But nothing shows...

  harristweed 11:26 18 Sep 2006

To start with:
$sql = "SELECT * FROM tbl WHERE ID($field) ='%$find%'";

Where is $field set?

why not
$sql = "SELECT * FROM tbl WHERE ID ='%$find%'"; ?


Remove the @ from
$result = @mysql_query ($sql); // Run the query.
$result = mysql_query ($sql); // Run the query.

then you will see the error message, that might help!

  RicScott 12:04 18 Sep 2006

but unfortunately, I still get a blank page..No errors and no programmed errors are returned.

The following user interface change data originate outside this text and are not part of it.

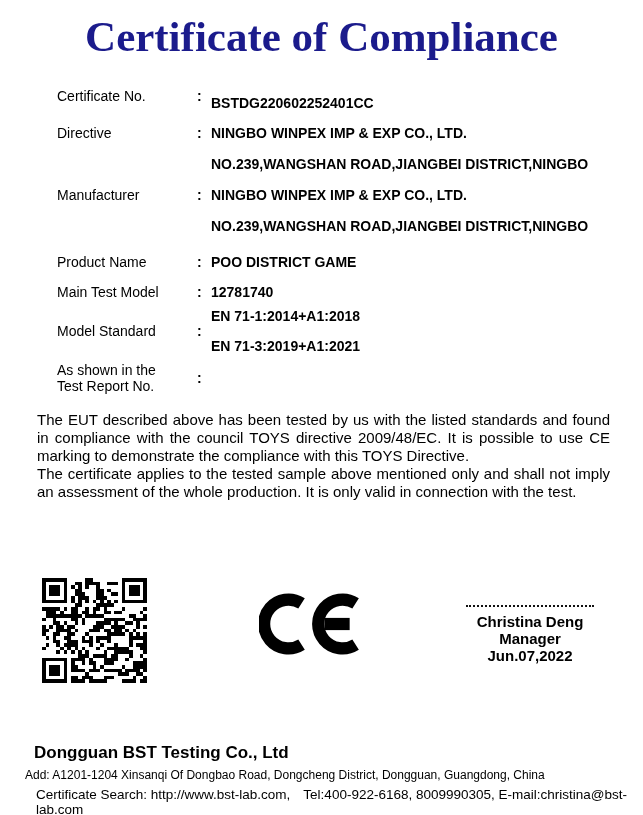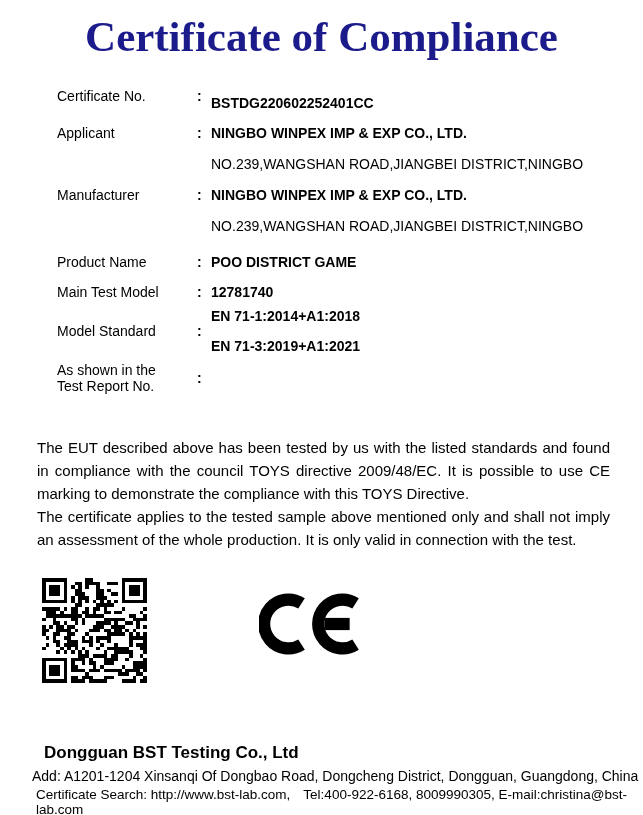--- a/index.html
+++ b/index.html
@@ -24,71 +24,71 @@
   }
   .lbl, .colon, .val, .addr {
     position:absolute;
     font-size:14px;
     line-height:15px;
     white-space:nowrap;
   }
   .lbl   { left:57px;  font-weight:normal; }
   .colon { left:197px; font-weight:bold; }
   .val   { left:211px; font-weight:bold; }
-  .addr  { left:211px; font-weight:normal; }
+  .addr  { left:211px; font-weight:bold; }
   .body-text {
     position:absolute;
-    left:37px; top:436px; width:573px;
-    font-size:15px; line-height:23px;
+    left:37px; top:411px; width:573px;
+    font-size:15px; line-height:18px;
     text-align:justify;
   }
   .qr {
     position:absolute; left:42px; top:578px;
     width:105px; height:105px;
   }
   .ce {
     position:absolute; left:259px; top:591px;
     width:102px; height:66px;
   }
   .sig {
     position:absolute; left:450px; top:605px; width:160px;
     text-align:center;
   }
   .sig-line {
     width:128px; height:0; margin:0 auto 6px auto;
     border-top:2px dotted #111;
   }
   .sig-text { font-size:15px; font-weight:bold; line-height:17px; }
   .footer-company {
-    position:absolute; left:44px; top:743px;
+    position:absolute; left:34px; top:743px;
     font-size:17px; font-weight:bold;
   }
   .footer-line1 {
-    position:absolute; left:32px; top:768px;
-    font-size:14px;
+    position:absolute; left:25px; top:768px;
+    font-size:12px;
   }
   .footer-line2 {
     position:absolute; left:36px; top:787px;
     font-size:13.5px;
   }
   .footer-line2 .gap { display:inline-block; width:13px; }
   svg { display:block; }
 </style>
 </head>
 <body>
 
 <div class="page">
 
   <div class="title">Certificate of Compliance</div>
 
   <span class="lbl" style="top:89px">Certificate No.</span>
   <span class="colon" style="top:89px">:</span>
   <span class="val" style="top:96px">BSTDG220602252401CC</span>
 
-  <span class="lbl" style="top:126px">Applicant</span>
+  <span class="lbl" style="top:126px">Directive</span>
   <span class="colon" style="top:126px">:</span>
   <span class="val" style="top:126px">NINGBO WINPEX IMP &amp; EXP CO., LTD.</span>
   <span class="addr" style="top:157px">NO.239,WANGSHAN ROAD,JIANGBEI DISTRICT,NINGBO</span>
 
   <span class="lbl" style="top:188px">Manufacturer</span>
   <span class="colon" style="top:188px">:</span>
   <span class="val" style="top:188px">NINGBO WINPEX IMP &amp; EXP CO., LTD.</span>
   <span class="addr" style="top:219px">NO.239,WANGSHAN ROAD,JIANGBEI DISTRICT,NINGBO</span>
 
   <span class="lbl" style="top:255px">Product Name</span>
@@ -537,20 +537,26 @@
       <rect x="27" y="28" width="1" height="1"></rect>
       <rect x="28" y="28" width="1" height="1"></rect>
     </svg>
 
   <svg class="ce" viewBox="0 0 117 74">
     <path d="M 48.8 13.3 A 28 28 0 1 0 48.8 60.7" fill="none" stroke="#000" stroke-width="14"></path>
     <path d="M 110.8 13.3 A 28 28 0 1 0 110.8 60.7" fill="none" stroke="#000" stroke-width="14"></path>
     <path d="M 75 37 L 104 37" fill="none" stroke="#000" stroke-width="14"></path>
   </svg>
 
+  <div class="sig">
+    <div class="sig-line"></div>
+    <div class="sig-text">Christina Deng</div>
+    <div class="sig-text">Manager</div>
+    <div class="sig-text">Jun.07,2022</div>
+  </div>
 
   <div class="footer-company">Dongguan BST Testing Co., Ltd</div>
   <div class="footer-line1">Add: A1201-1204 Xinsanqi Of Dongbao Road, Dongcheng District, Dongguan, Guangdong, China</div>
   <div class="footer-line2">
     <span>Certificate Search: http://www.bst-lab.com,</span><span class="gap"></span><span>Tel:400-922-6168, 8009990305, E-mail:christina@bst-lab.com</span>
   </div>
 
 </div>
 
 </body></html>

  harristweed 12:54 18 Sep 2006


echo $sql;

and see what the search string looks like

  RicScott 13:30 18 Sep 2006

Still a blank page..this language will be the death of me...

  harristweed 13:48 18 Sep 2006

Could be....
if ($searching =="yes")
echo "<h2>Results</h2><p>";

where's $searching=$_POST[searching]; ?

Therefore $searching doesn't ==yes
do nothing!
so nothing to do, code works!

  RicScott 16:18 18 Sep 2006

Removed the % % from the search which showed a return of -

You forgot to enter an ID number........

Just not showing the result...

I'm getting there.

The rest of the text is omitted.